O evento vai decorrer nos dias 24, 25 e 26 de julho, das 22h00 às 24h00, com o «Lumina Divina», uma intervenção artística interativa com entrada totalmente gratuita. Este espetáculo noturno procura unir, numa única experiência museológica, a arquitetura monumental, a natureza dos jardins e a água das fontes, revelando, através de sutis jogos de luz e som, aqueles detalhes e simbolismos ocultos que normalmente passam despercebidos durante as visitas diurnas.
Um passeio livre entre luzes e mistérios
Ao atravessar as portas do mosteiro, cada visitante receberá um pequeno objeto luminoso e um folheto explicativo com o percurso. No entanto, não haverá um percurso fixo nem uma ordem obrigatória: a proposta foi pensada para que cada um ande à sua maneira, explorando livremente as galerias e descobrindo cada recanto ao seu próprio ritmo. Os participantes mais atentos terão ainda a oportunidade de procurar pistas espalhadas pelo claustro que fazem referência às recentes descobertas arqueológicas no túmulo da rainha Elisenda, a histórica impulsionadora deste complexo.
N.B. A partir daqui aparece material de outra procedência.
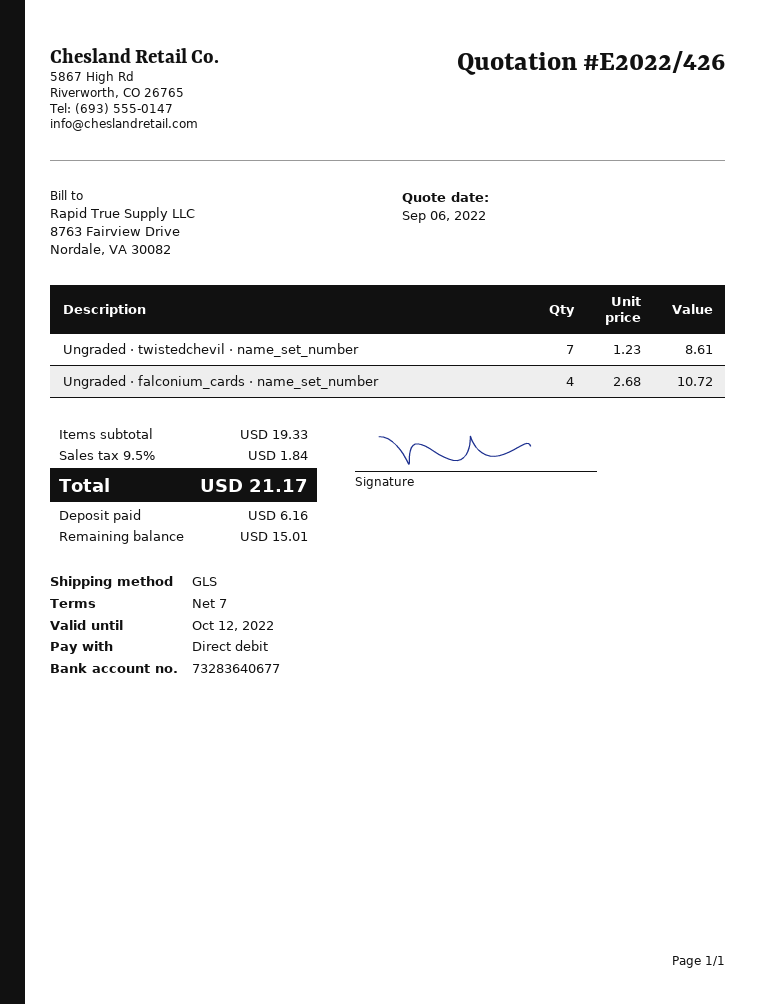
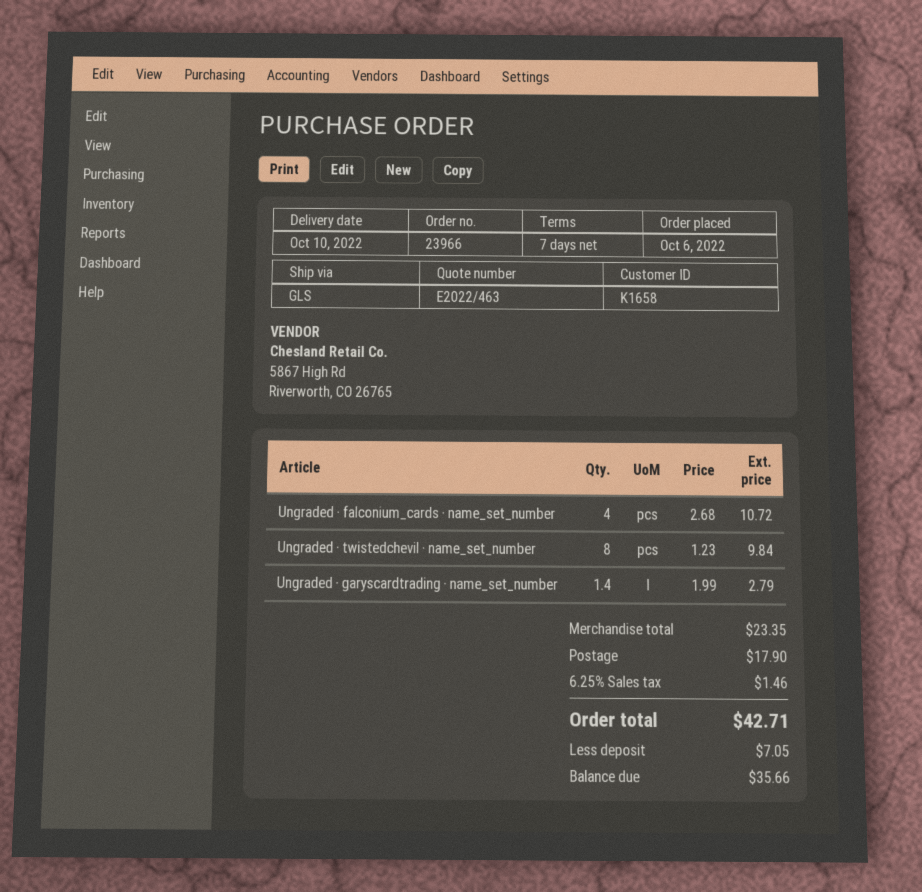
quote number: E2022/426 -> E2022/463
Ungraded · twistedchevil · name_set_number: 7 x 1.23 = 8.61 -> 8 x 1.23 = 9.84
Ungraded · garyscardtrading · name_set_number: none -> 1.4 x 1.99 = 2.79
subtotal: 19.33 -> 23.35
shipping: none -> 17.90
tax: 9.5% = 1.84 -> 6.25% = 1.46
total: 21.17 -> 42.71
deposit: 6.16 -> 7.05
balance: 15.01 -> 35.66

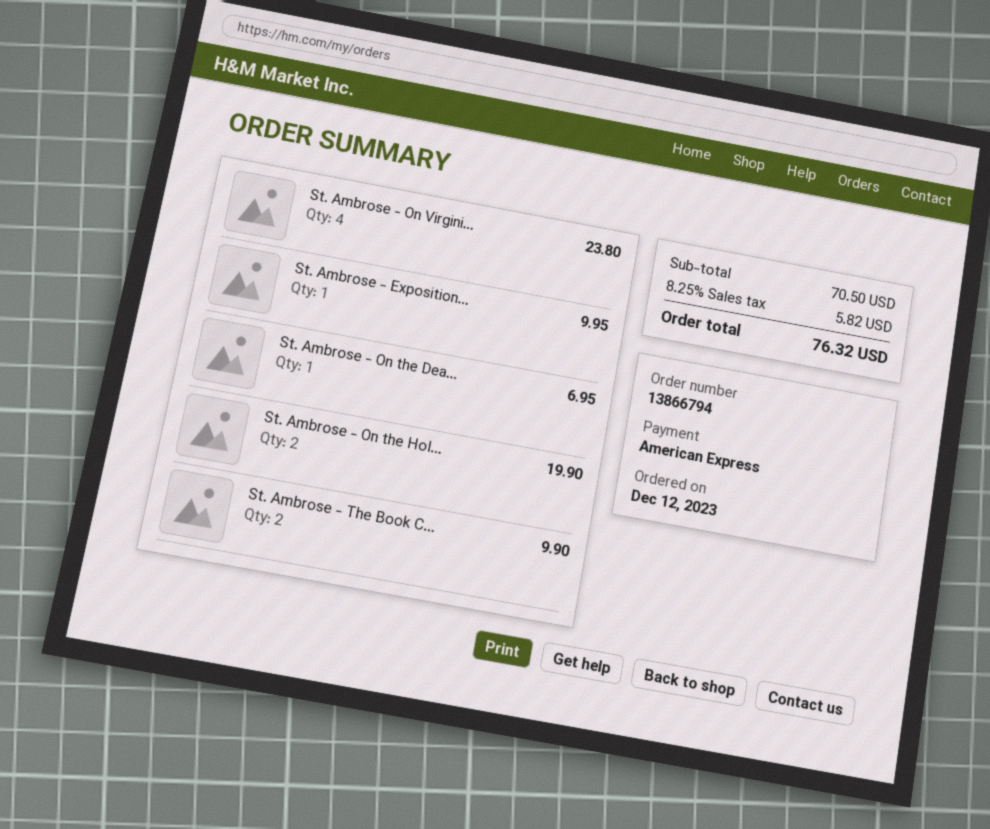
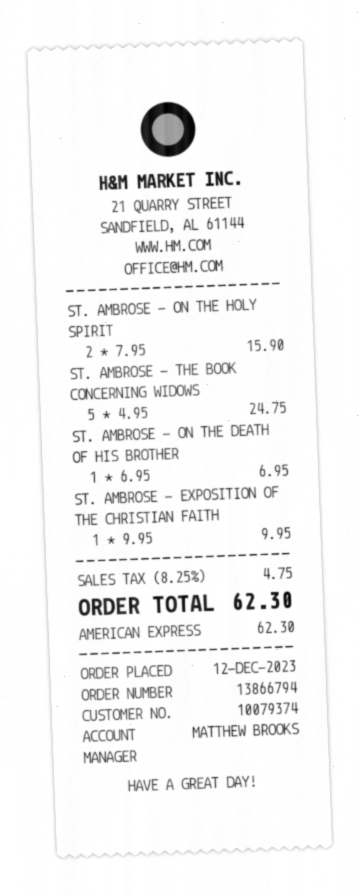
St. Ambrose - On Virgini...: 4 for 23.80 -> none
St. Ambrose - On the Hol...: 2 for 19.90 -> 2 for 15.90
St. Ambrose - The Book C...: 2 for 9.90 -> 5 for 24.75
tax: 8.25% = 5.82 -> 8.25% = 4.75
total: 76.32 -> 62.30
A conceção do espetáculo foi estruturada através de um sistema de camadas que permite integrar a tecnologia de forma orgânica, garantindo que a atmosfera de paz original do local não seja alterada. Por um lado, haverá uma base permanente composta por uma iluminação suave e um ambiente sonoro muito discreto.
Por outro lado, vai ser ativada a chamada «capa de cena», que consiste em pequenas intervenções intermitentes em vários pontos do claustro. Estas rajadas, que duram entre 20 e 40 segundos, vão projetar luzes e sons direcionais sobre elementos arquitetónicos específicos para criar uma imersão total. Trata-se de uma utilização avançada da tecnologia que, num contexto diferente, está relacionada com iniciativas modernas implementadas na cidade, como o sistema imersivo do oratório multiconfessional do novo capela mortuária de Sant Andreu.
O ponto alto: quando o claustro ganha vida
O momento mais esperado da noite vai chegar de forma inesperada. Sem aviso prévio, todo o claustro vai acender-se ao unísono, funcionando visualmente como se fosse um único organismo vivo. A luz vai percorrer progressivamente as três galerias do mosteiro, realçando a geometria monumental dos seus arcos, colunas e capitéis medievais.
A natureza e os elementos vegetais também vão assumir um papel de destaque: os ciprestes e as plantas do jardim vão ficar banhados por uma iluminação suave que sugere um movimento ascendente, como se os feixes de luz se elevassem diretamente para o céu. Ao mesmo tempo, a fonte central e a Font de l’Àngel vão refletir os brilhos da instalação, transformando a água num verdadeiro espelho do céu estrelado.